Soy un gran apasionado del mundo del vino. De hecho es uno de mis dos aficiones reconocidas que comparto con mi pareja y la gente que me rodea. Es por ello que sigo con enorme interés y gran incertidumbre todo lo que está pasando alrededor de esta noble bebida.

En mi opinión, somos muy de tirar balones fuera y hablo desde la perspectiva de productores, comercializadores y también consumidores. Todo lo que está ocurriendo (y lo que vendrá) en gran parte lo hemos sembrado toda la cadena de valor del vino. T O D A.

Para ponernos en contexto, en el 2013 el consumo per cápita de vino era de 9,23 litros, que ya era bajo, pero es que actualmente es de 6,9 litros y bajando y esto sólo en España. Los datos por el mundo adelante son similares, salvo el caso de Italia que es paradigmático y dramas como el de Alemania donde nunca se había bebido tan poco vino. ¿Las causas? para todos los gustos y colores.

En el país con mayor superficie de viñedos del planeta y tercer productor mundial, España. Pintan bastos. Se contabiliza, tan sólo en Rioja, un stock sin vender de más de 200 millones de litros y suma y sigue ya que hay que seguir produciendo. ¿Para qué?¿Para quién? Un exceso de producción hará bajar aún más los precios, «es la economía estúpido» que decía James Carville, asesor político de Bill Clinton.
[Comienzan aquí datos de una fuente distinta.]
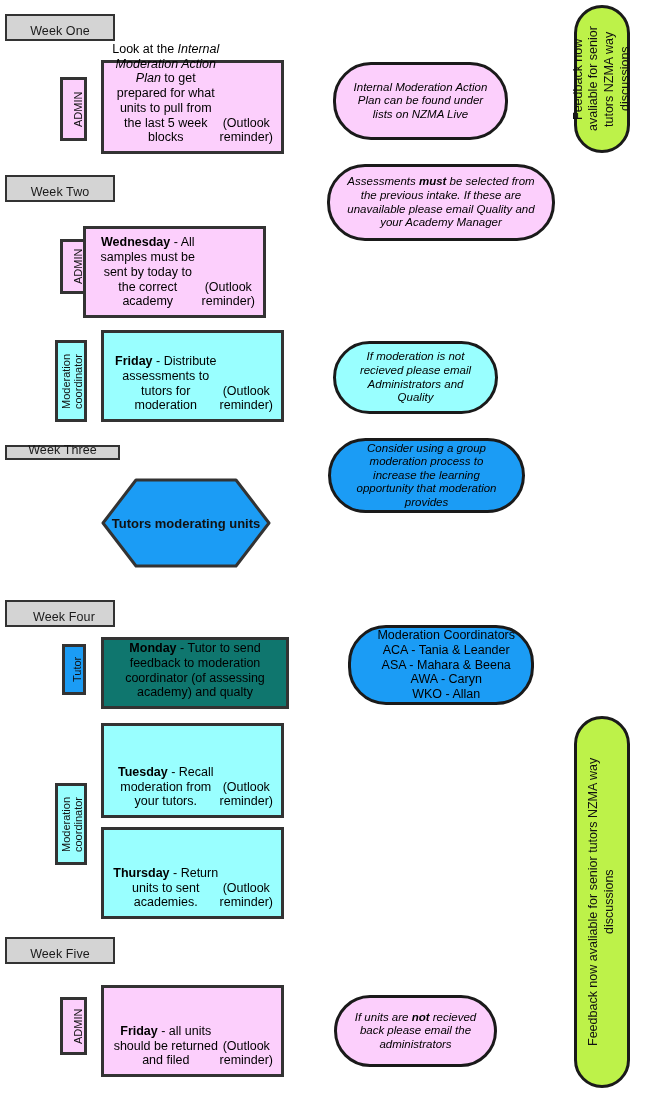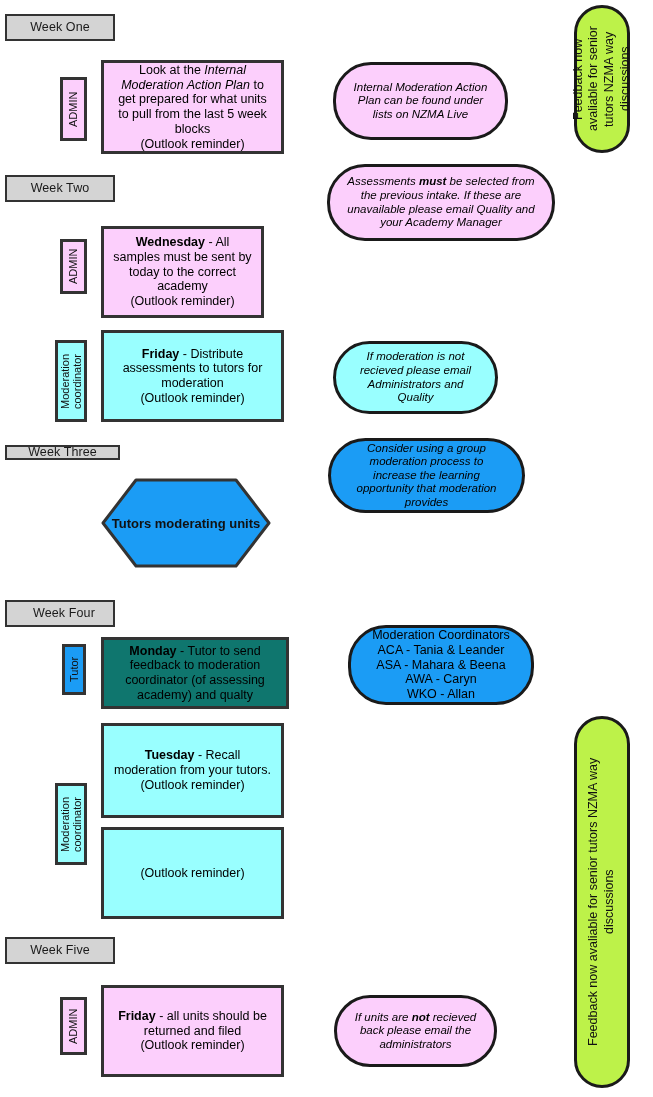"Week One" .node { align-items: center -> flex-end }
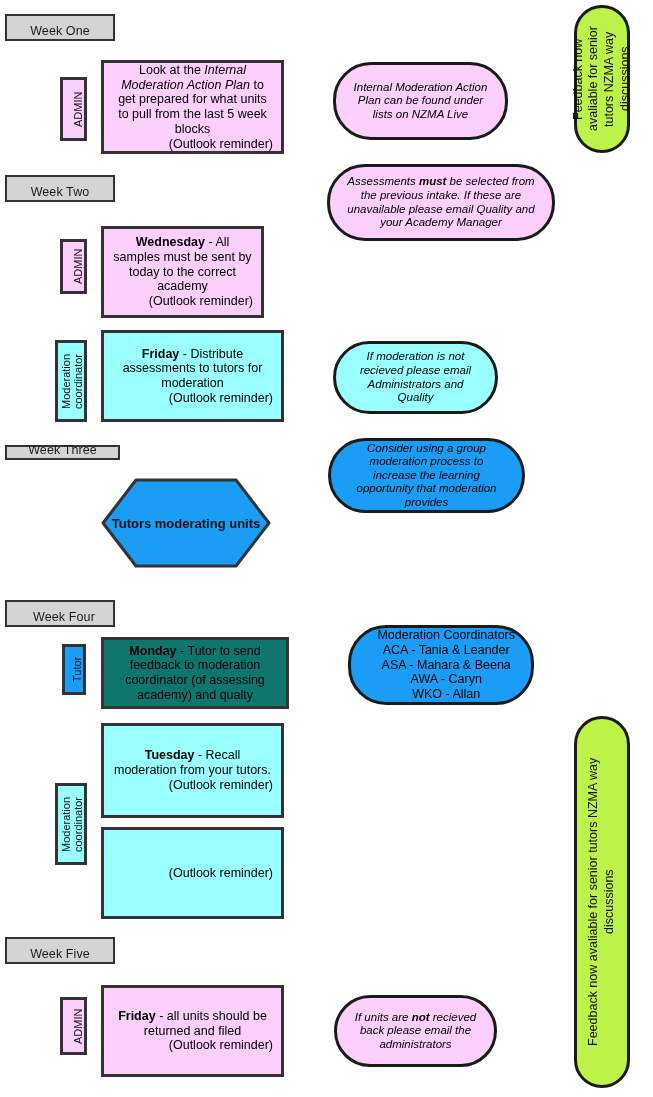"Look at the Internal Moderation" .task { flex-direction: column -> none }
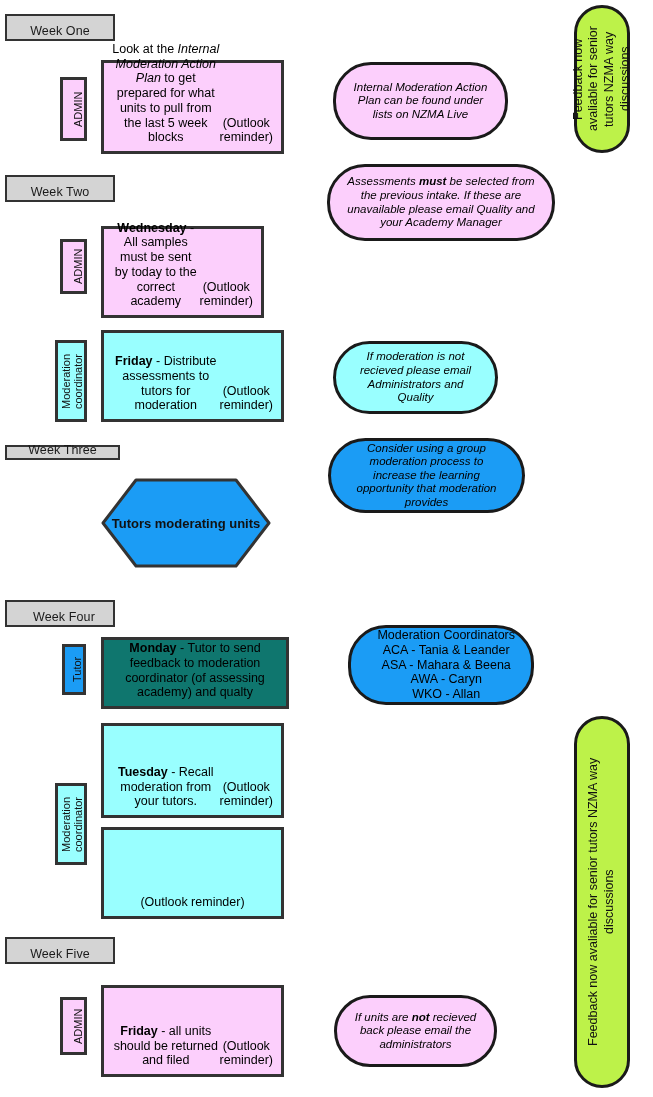"Wednesday - All samples must" div.node { left: 101px -> 83px; width: 163px -> 183px }
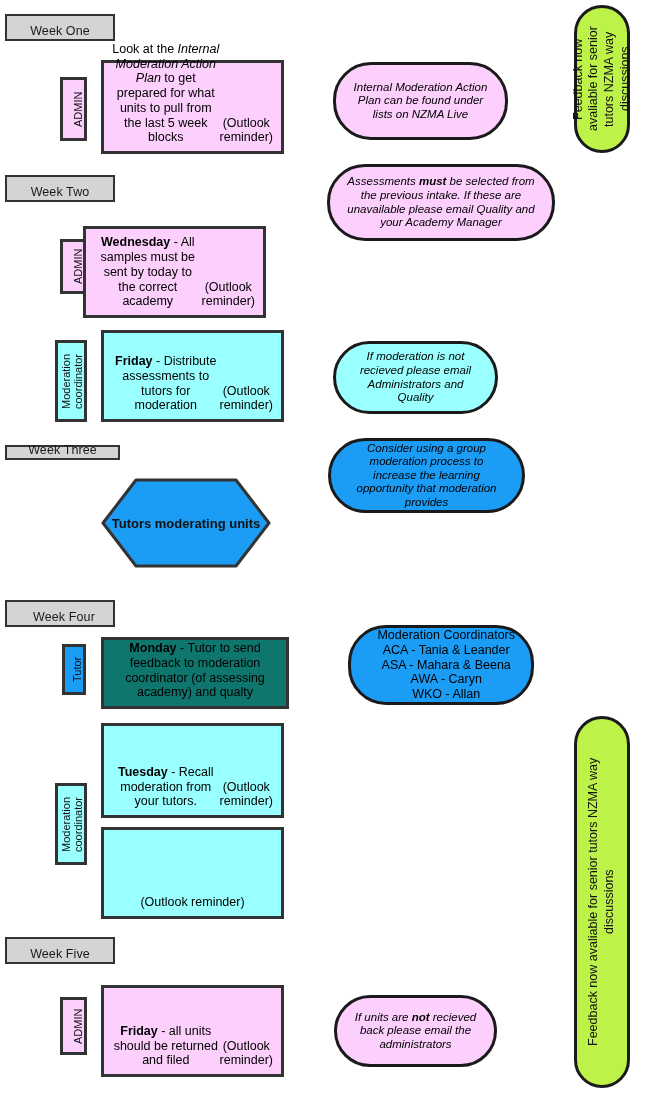"Thursday - Return units to" span.line { html: none -> <span> <b>Thursday</b><span> - Return units to sent academies.</span> </span> }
¿Y es que cómo se puede gestionar un país vitivinícola con más de 100 D.O. ????? que aportan políticas y no valor. El mercado se erosiona pero el modelo de negocio sigue siendo el mismo que hace 30 años. Y la culpa la llevan los Millenials y Z que no beben vino.

El sector ha perdido atractivo para todos. No hay relevo generacional en viñas y bodegas, la hostelería (el gran prescriptor) observa como existe un exceso de oferta y compra al mejor postor y el consumidor final no entiende un producto que va acompañado de rituales inexplicables y un tufillo a esnobismo que no hay quien se lo saque de encima.

La base de toda venta es un buen argumento y nos estamos quedando sin ellos en el mundo del vino.